時至今日。三分天子,群雄並起。毋論甄都董侯,亦或是漢中史侯,對麾下群雄,雖存有大義,卻無實際君權。如漢中史侯,無力調撥蜀中兵馬,更無從插手蜀中吏治。稍有不慎,雞飛蛋打。甄都董侯,又何嘗不是如此。尤其對荊州牧劉表,多行施恩籠絡,不敢妄加驅策。

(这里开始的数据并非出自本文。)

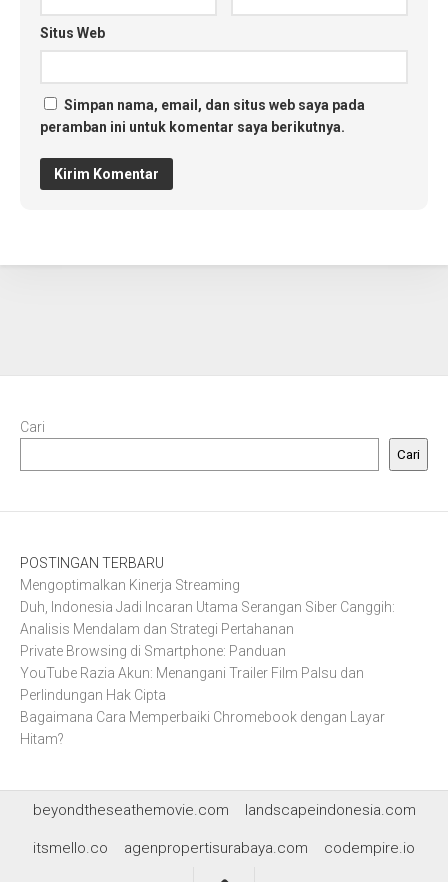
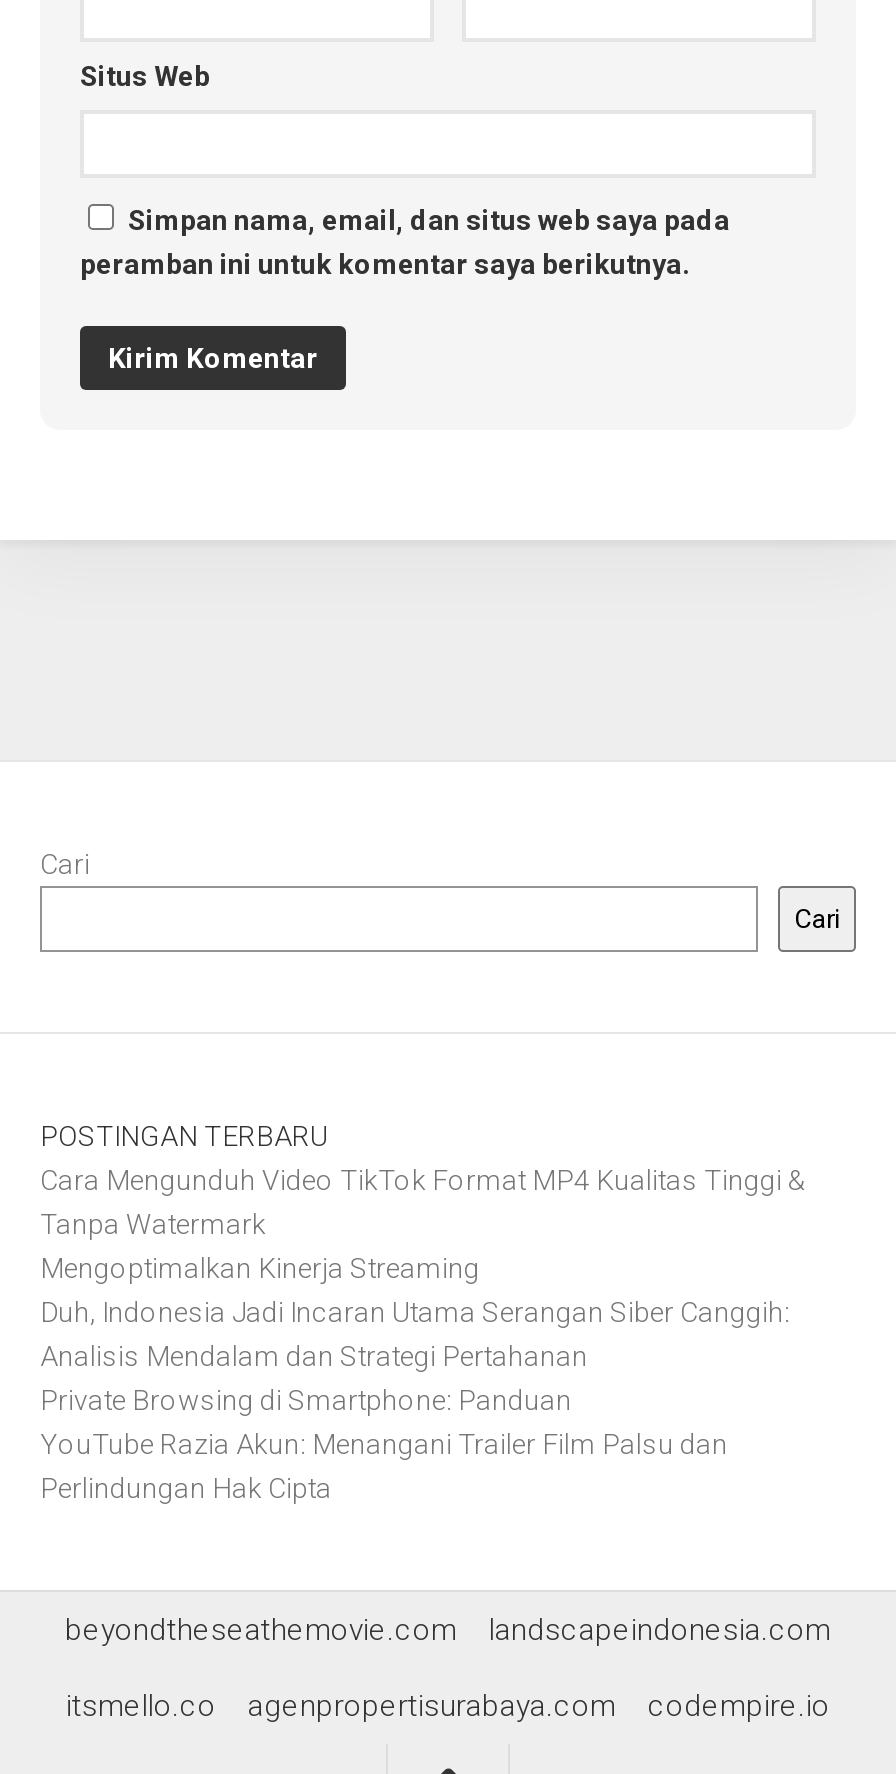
+ Cara Mengunduh Video TikTok Format MP4 Kualitas Tinggi &
+ Tanpa Watermark

moved down: Mengoptimalkan Kinerja Streaming | Duh, Indonesia Jadi Incaran Utama Serangan Siber Canggih: | Analisis Mendalam dan Strategi Pertahanan | Private Browsing di Smartphone: Panduan | YouTube Razia Akun: Menangani Trailer Film Palsu dan | Perlindungan Hak Cipta

- Bagaimana Cara Memperbaiki Chromebook dengan Layar
- Hitam?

同樣,於群雄而言。亦不敢違背大義。欺君罔上,被薊王傳檄。多年心血,一朝飛灰湮滅。正因有薊王虎踞河北,總王權之極。無大義傍身,群雄亦不敢輕舉妄動。

唯有上下一心,君臣連動。方能完美達成。

故而。史、董二侯,兄弟之盟;鎮南、鎮西,二劉聯盟。缺一不可。

其中關竅,尺寸拿捏。非深思熟慮,不可盡知也。

譬如:擇日擊交,擇日擊揚。於史、董二侯言。不過是狗尾續貂,裝腔作勢,一派虛言。既封二人為四鎮,掌征伐背叛,鎮戍四方。兵鋒必有所指。且史、董二侯,皆以漢室正統自居。故視江東合肥侯為「反賊」。於是,在敕令之尾,虛加一句,擇日而擊。

便是要二劉,便宜行事,切莫強為。

豈料二劉,「雞毛當令箭」。「擇日不如撞日」,當真出兵先擊二袁。

發兵之日。

可想而知。史、董二侯,必然欲哭無淚。